▶ SOURCE RECORDS
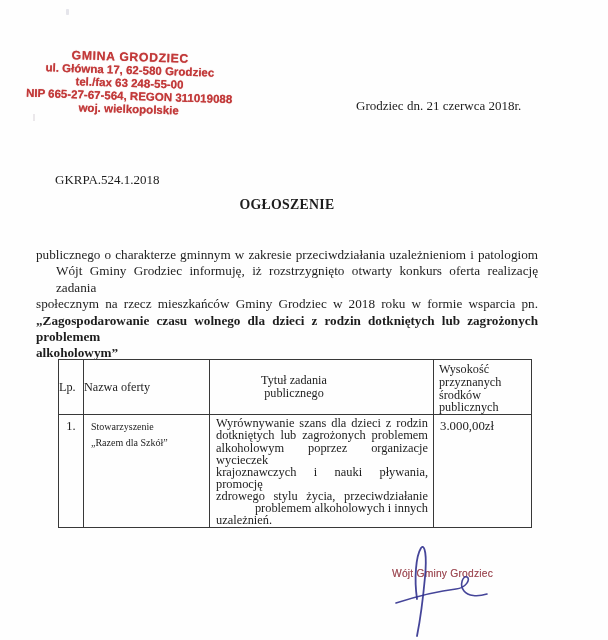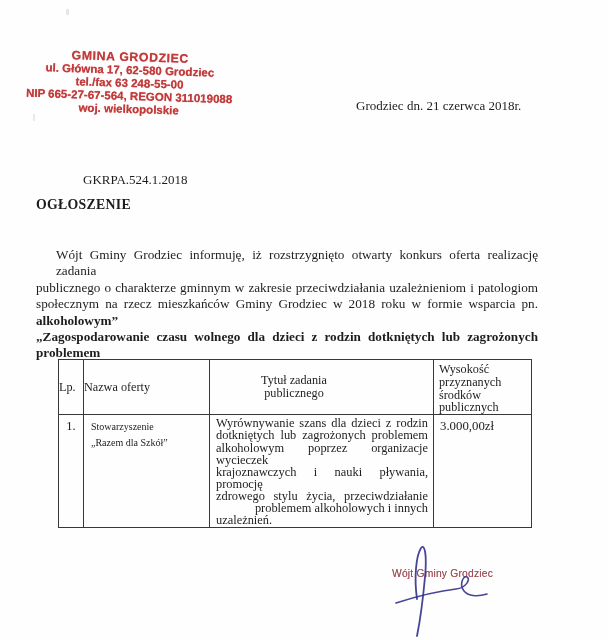--- a/index.html
+++ b/index.html
@@ -20,7 +20,7 @@
   .stamp-line.first{font-size:12.3px;letter-spacing:0.6px;}
   
   .date-line{position:absolute;left:356px;top:98px;font-size:13px;}
-  .ref-number{position:absolute;left:55px;top:172px;font-size:13px;margin-left:28px;}
+  .ref-number{position:absolute;left:55px;top:172px;font-size:13px;}
   .doc-title{position:absolute;left:36px;top:197px;width:502px;font-weight:bold;font-size:13.8px;letter-spacing:0.3px;}
   
   .body-par{position:absolute;left:36px;top:247px;width:502px;font-size:13.2px;line-height:16.4px;}

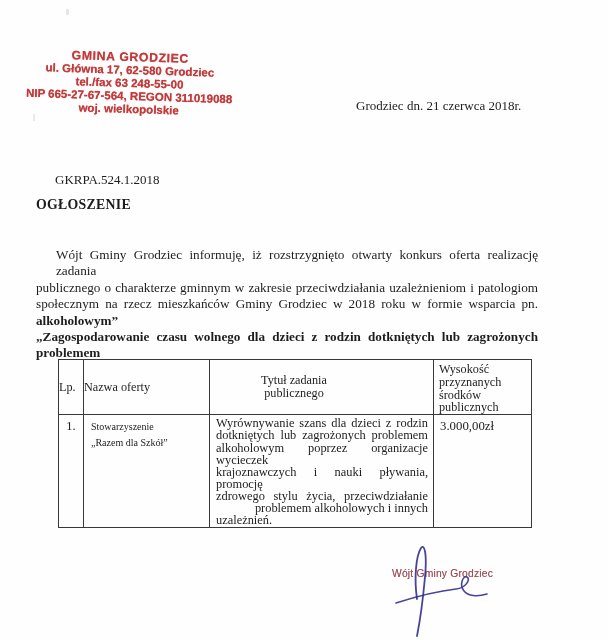--- a/index.html
+++ b/index.html
@@ -21,7 +21,7 @@
   
   .date-line{position:absolute;left:356px;top:98px;font-size:13px;}
   .ref-number{position:absolute;left:55px;top:172px;font-size:13px;}
-  .doc-title{position:absolute;left:36px;top:197px;width:502px;font-weight:bold;font-size:13.8px;letter-spacing:0.3px;}
+  .doc-title{position:absolute;left:36px;top:197px;width:502px;text-align:center;font-weight:bold;font-size:13.8px;letter-spacing:0.3px;}
   
   .body-par{position:absolute;left:36px;top:247px;width:502px;font-size:13.2px;line-height:16.4px;}
   .bline{text-align:justify;text-align-last:justify;}

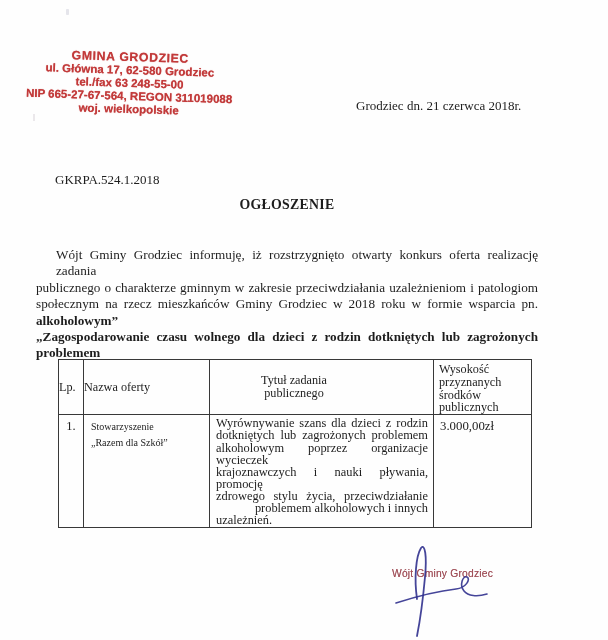--- a/index.html
+++ b/index.html
@@ -81,8 +81,8 @@
   <div class="doc-title">OGŁOSZENIE</div>
 
   <div class="body-par">
+    <div class="bline">publicznego o charakterze gminnym w zakresie przeciwdziałania uzależnieniom i patologiom</div>
     <div class="bline indent">Wójt Gminy Grodziec informuję, iż rozstrzygnięto otwarty konkurs oferta realizację zadania</div>
-    <div class="bline">publicznego o charakterze gminnym w zakresie przeciwdziałania uzależnieniom i patologiom</div>
     <div class="bline">społecznym na rzecz mieszkańców Gminy Grodziec w 2018 roku w formie wsparcia pn.</div>
     <div class="bline bold last">alkoholowym”</div>
     <div class="bline bold">„Zagospodarowanie czasu wolnego dla dzieci z rodzin dotkniętych lub zagrożonych problemem</div>

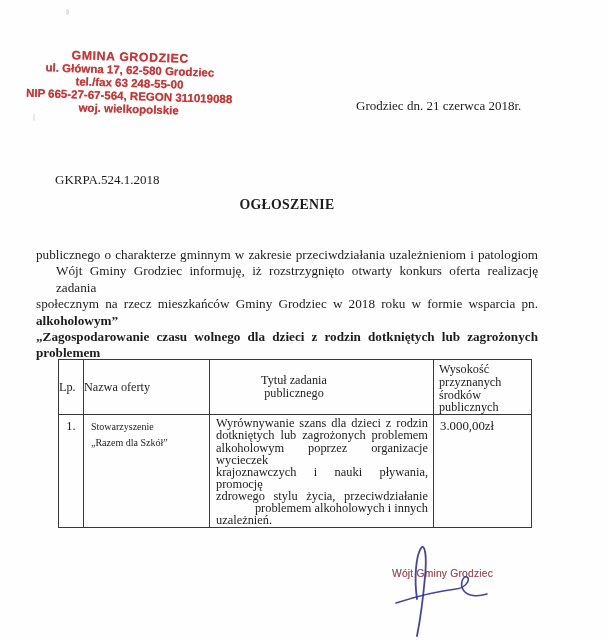--- a/index.html
+++ b/index.html
@@ -84,8 +84,8 @@
     <div class="bline">publicznego o charakterze gminnym w zakresie przeciwdziałania uzależnieniom i patologiom</div>
     <div class="bline indent">Wójt Gminy Grodziec informuję, iż rozstrzygnięto otwarty konkurs oferta realizację zadania</div>
     <div class="bline">społecznym na rzecz mieszkańców Gminy Grodziec w 2018 roku w formie wsparcia pn.</div>
+    <div class="bline bold">„Zagospodarowanie czasu wolnego dla dzieci z rodzin dotkniętych lub zagrożonych problemem</div>
     <div class="bline bold last">alkoholowym”</div>
-    <div class="bline bold">„Zagospodarowanie czasu wolnego dla dzieci z rodzin dotkniętych lub zagrożonych problemem</div>
   </div>
 
   <table class="results-table">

▶ ACTION ITEM
Only an exact copy of the records, free of images, belongs in the answer.

▶ RESPONSE TO THE TASK
--- a/index.html
+++ b/index.html
@@ -20,7 +20,7 @@
   .stamp-line.first{font-size:12.3px;letter-spacing:0.6px;}
   
   .date-line{position:absolute;left:356px;top:98px;font-size:13px;}
-  .ref-number{position:absolute;left:55px;top:172px;font-size:13px;margin-left:28px;}
+  .ref-number{position:absolute;left:55px;top:172px;font-size:13px;}
   .doc-title{position:absolute;left:36px;top:197px;width:502px;font-weight:bold;font-size:13.8px;letter-spacing:0.3px;}
   
   .body-par{position:absolute;left:36px;top:247px;width:502px;font-size:13.2px;line-height:16.4px;}

--- a/index.html
+++ b/index.html
@@ -21,7 +21,7 @@
   
   .date-line{position:absolute;left:356px;top:98px;font-size:13px;}
   .ref-number{position:absolute;left:55px;top:172px;font-size:13px;}
-  .doc-title{position:absolute;left:36px;top:197px;width:502px;font-weight:bold;font-size:13.8px;letter-spacing:0.3px;}
+  .doc-title{position:absolute;left:36px;top:197px;width:502px;text-align:center;font-weight:bold;font-size:13.8px;letter-spacing:0.3px;}
   
   .body-par{position:absolute;left:36px;top:247px;width:502px;font-size:13.2px;line-height:16.4px;}
   .bline{text-align:justify;text-align-last:justify;}

--- a/index.html
+++ b/index.html
@@ -81,8 +81,8 @@
   <div class="doc-title">OGŁOSZENIE</div>
 
   <div class="body-par">
+    <div class="bline">publicznego o charakterze gminnym w zakresie przeciwdziałania uzależnieniom i patologiom</div>
     <div class="bline indent">Wójt Gminy Grodziec informuję, iż rozstrzygnięto otwarty konkurs oferta realizację zadania</div>
-    <div class="bline">publicznego o charakterze gminnym w zakresie przeciwdziałania uzależnieniom i patologiom</div>
     <div class="bline">społecznym na rzecz mieszkańców Gminy Grodziec w 2018 roku w formie wsparcia pn.</div>
     <div class="bline bold last">alkoholowym”</div>
     <div class="bline bold">„Zagospodarowanie czasu wolnego dla dzieci z rodzin dotkniętych lub zagrożonych problemem</div>

--- a/index.html
+++ b/index.html
@@ -84,8 +84,8 @@
     <div class="bline">publicznego o charakterze gminnym w zakresie przeciwdziałania uzależnieniom i patologiom</div>
     <div class="bline indent">Wójt Gminy Grodziec informuję, iż rozstrzygnięto otwarty konkurs oferta realizację zadania</div>
     <div class="bline">społecznym na rzecz mieszkańców Gminy Grodziec w 2018 roku w formie wsparcia pn.</div>
+    <div class="bline bold">„Zagospodarowanie czasu wolnego dla dzieci z rodzin dotkniętych lub zagrożonych problemem</div>
     <div class="bline bold last">alkoholowym”</div>
-    <div class="bline bold">„Zagospodarowanie czasu wolnego dla dzieci z rodzin dotkniętych lub zagrożonych problemem</div>
   </div>
 
   <table class="results-table">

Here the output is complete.